Spaces:
Runtime error
Generate parameters
From this APP, we can set top_k, top_p, temperature, max_new_tokens manually.
But I wonder what other parameters being set in service side? Such as repetition_penalty, random_seed, do_sample, use_cache, precision ...
This is a great suggestion! We will add repetition_penalty
, random_seed
, do_sample
soon. We'll probably keep use_cache=True and precision=FP16 for now, since they usually won't affect the output much. Please let us know if you feel there are other parameters that are of interest!
@juewang As a kind of follow up on this question, I struggle to replicate the results I obtain when using this app compared to what I get prompting the model locally. Is there anything you are doing differently than the standard HF generation behind your API? Below is the code I use for generation. The parameters in the app GUI are the same.
model = AutoModelForCausalLM.from_pretrained("togethercomputer/GPT-JT-6B-v1", device_map="auto")
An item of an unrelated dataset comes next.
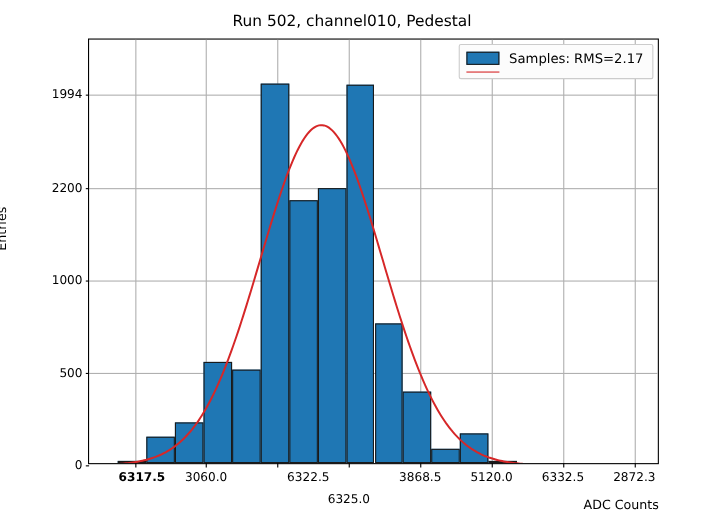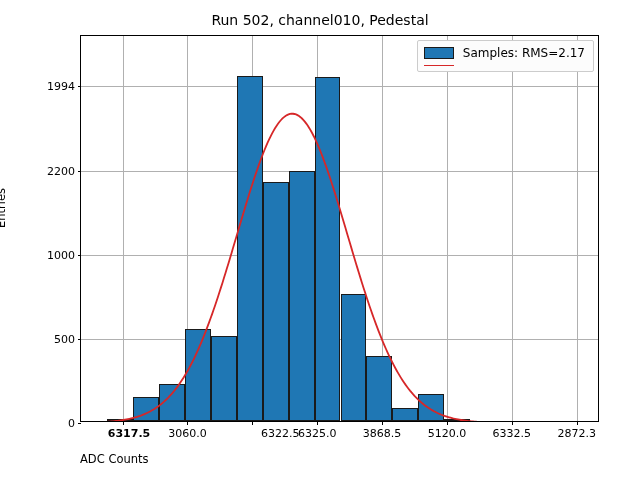"6325.0" div.xticklabel { margin-top: none -> 20px }
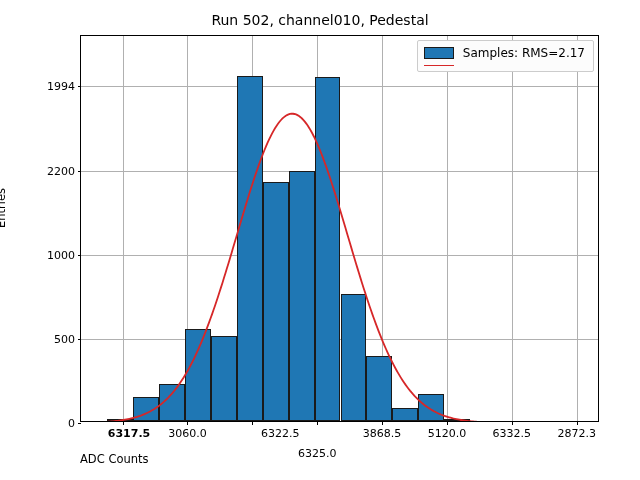"ADC Counts" #xlabel { text-align: left -> right }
prompt = "The benefits of vacation at the Baltic Sea"
inputs = tokenizer(prompt, return_tensors="pt").to("cuda")
gen_config = GenerationConfig(
max_new_tokens=128,
do_sample=True,
temperature=0.8,
top_k=1000,
top_p=1.0,
)
outputs = model.generate(
**inputs,
generation_config=gen_config,
)
text = tokenizer.batch_decode(outputs, skip_special_tokens=True)
print(text)
['The benefits of vacation at the Baltic Sea\n\nI’ve been taking a lot of vacation lately, and I’m happy to say that it’s paying off for me.\n\nLet me explain.\n\nVacation is usually taken for a break from work. Whether from a back injury or a holiday to unwind, it’s a “vacation from work”.
Whereas for the same prompt the quality in the app is much better:
I used to also get good results with zero-shot instruction last year. But now instructions result in mostly gibberish. Has anything changed w.r.t to that?